- **Dataset records**:

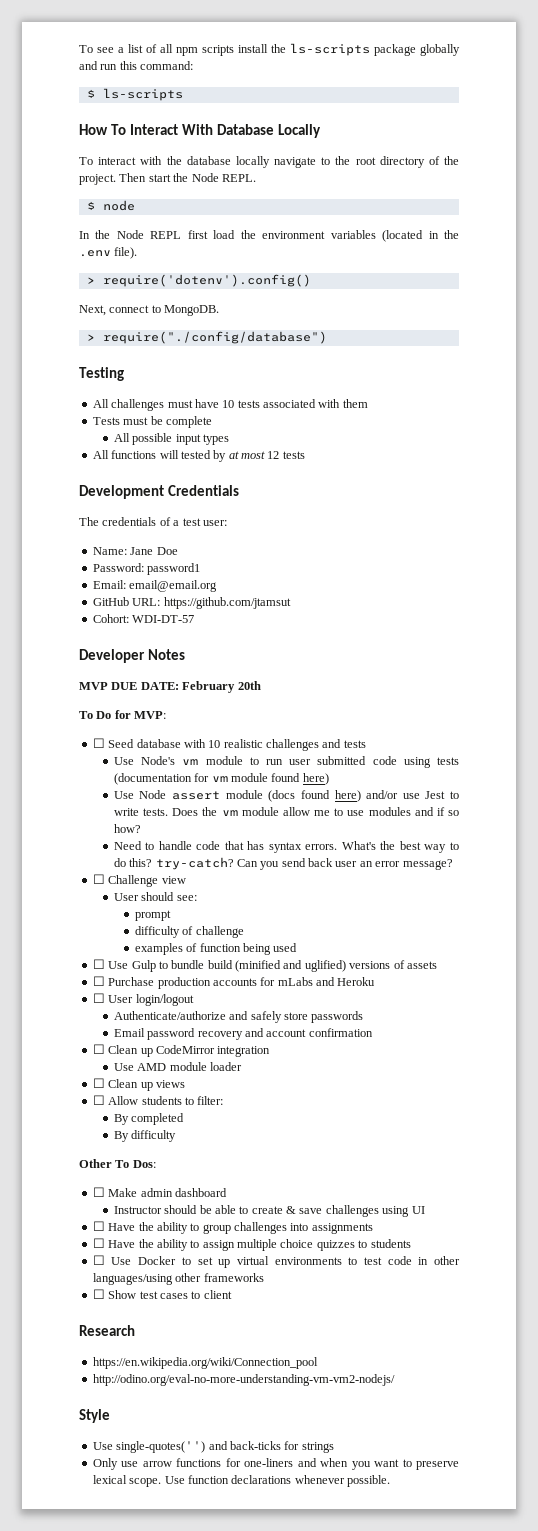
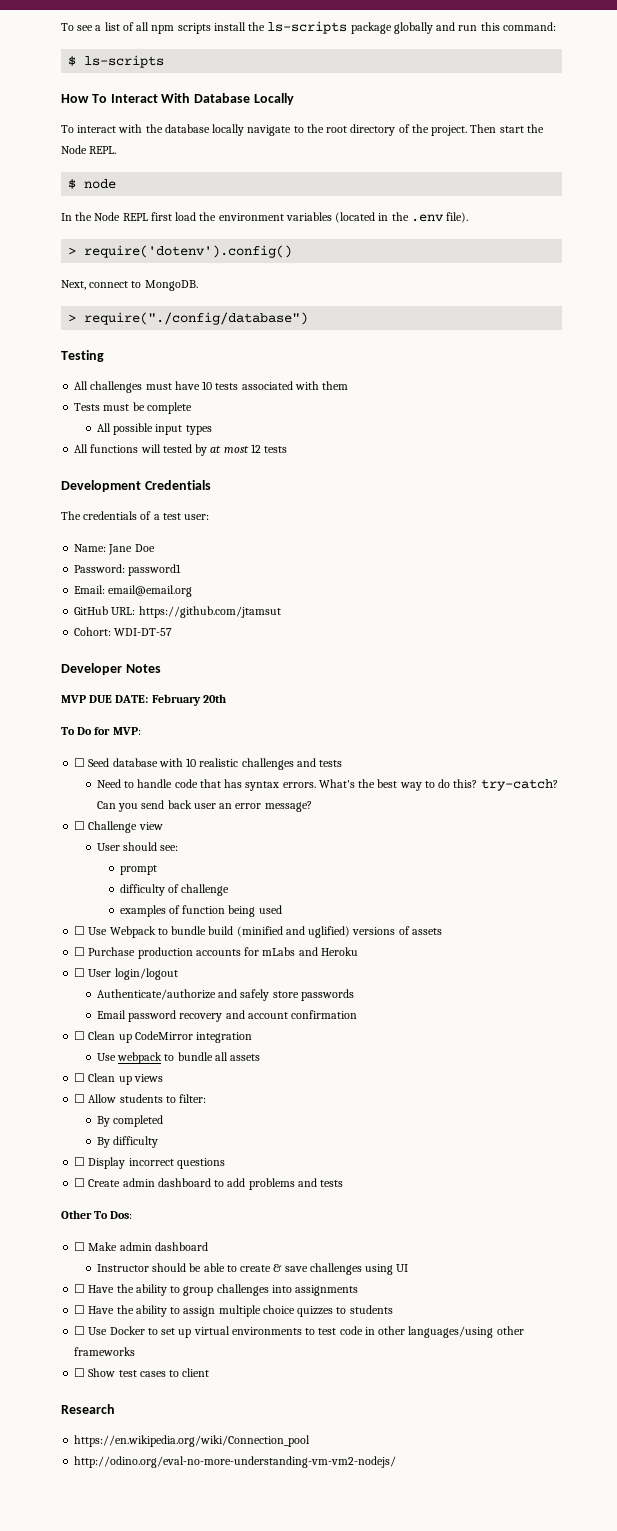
[113,756,459,768] [113,773,329,785] [113,790,460,802] [113,807,459,816] [113,824,141,833] // Use Node's vm module to run user submitted code using tests (documentation for vm module found here) // Use Node assert module (docs found here) and/or use Jest to write tests. Does the vm module allow me to use modules and if so how? -> (343, 763) none
[131,960,156,972] Gulp -> [109,926,156,938] Webpack
[137,1062,242,1071] AMD module loader -> [117,1052,261,1064] webpack to bundle all assets
(177, 1136) none -> [74,1157,225,1169] [74,1178,344,1190] // ☐ Display incorrect questions // ☐ Create admin dashboard to add problems and tests
[79,1409,110,1423] [92,1441,334,1453] [92,1458,460,1470] [92,1475,390,1487] // Style // Use single-quotes('') and back-ticks for strings // Only use arrow functions for one-liners and when you want to preserve lexical scope. Use function declarations whenever possible. -> (397, 1462) none

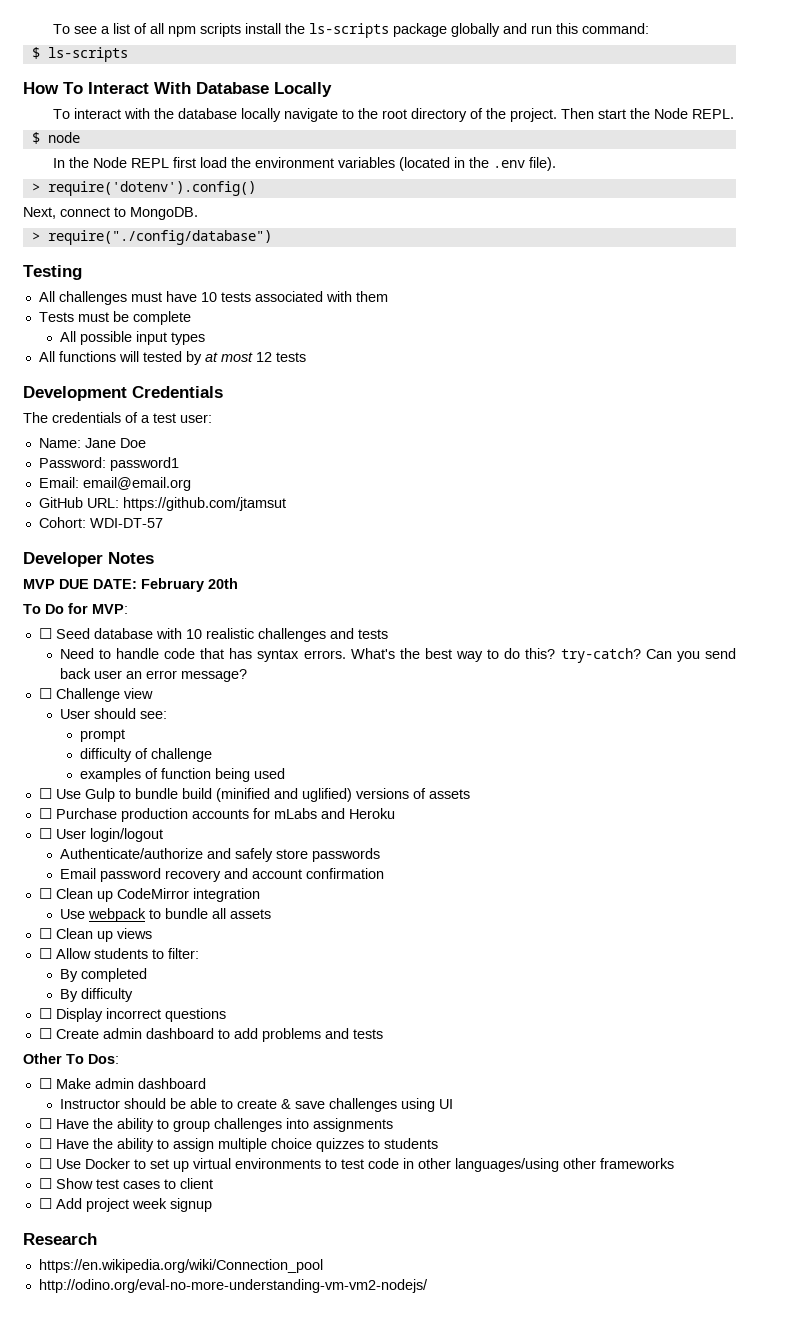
[109,926,156,938] Webpack -> [84,788,115,802] Gulp
(210, 1372) none -> [38,1198,212,1212] // ☐ Add project week signup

- **What the task asks**: Pictures don't belong in the copy. Retype exactly the lines from the one with "[79,1409,110,1423] [92,1441,334,1453] [92,1458,460,1470]" through the last line of the records.

- **Task output**:
[79,1409,110,1423] [92,1441,334,1453] [92,1458,460,1470] [92,1475,390,1487] // Style // Use single-quotes('') and back-ticks for strings // Only use arrow functions for one-liners and when you want to preserve lexical scope. Use function declarations whenever possible. -> (397, 1462) none

[109,926,156,938] Webpack -> [84,788,115,802] Gulp
(210, 1372) none -> [38,1198,212,1212] // ☐ Add project week signup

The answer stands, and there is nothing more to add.